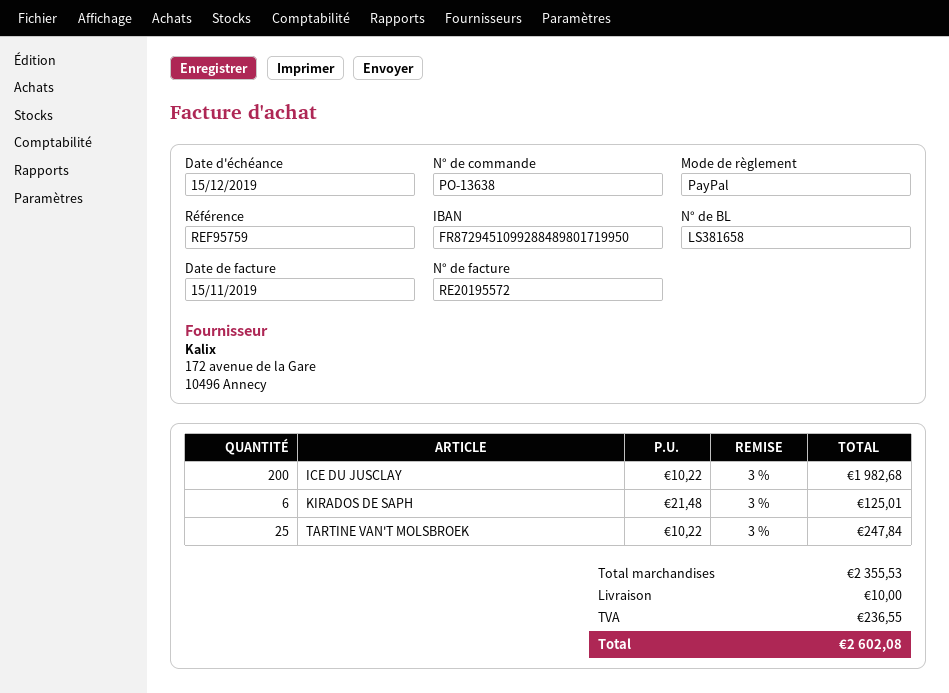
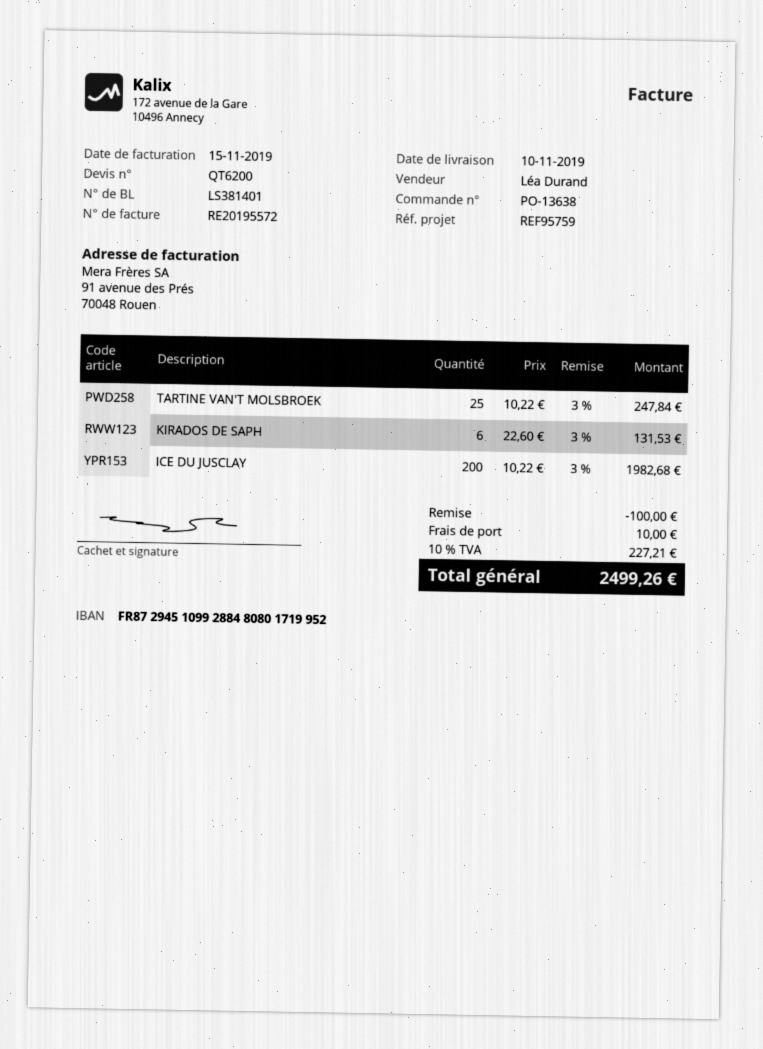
delivery note number: LS381658 -> LS381401
bank account: FR8729451099288489801719950 -> FR8729451099288480801719952
KIRADOS DE SAPH: 6 x 21.48 - 3% = 125.01 -> 6 x 22.60 - 3% = 131.53
discount: none -> 100.00
tax: 236.55 -> 227.21
total: 2602.08 -> 2499.26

Exercise aim → Leave the images out and output the remaining material exactly as it stands.

Exercise response →
delivery note number: LS381658 -> LS381401
bank account: FR8729451099288489801719950 -> FR8729451099288480801719952
KIRADOS DE SAPH: 6 x 21.48 - 3% = 125.01 -> 6 x 22.60 - 3% = 131.53
discount: none -> 100.00
tax: 236.55 -> 227.21
total: 2602.08 -> 2499.26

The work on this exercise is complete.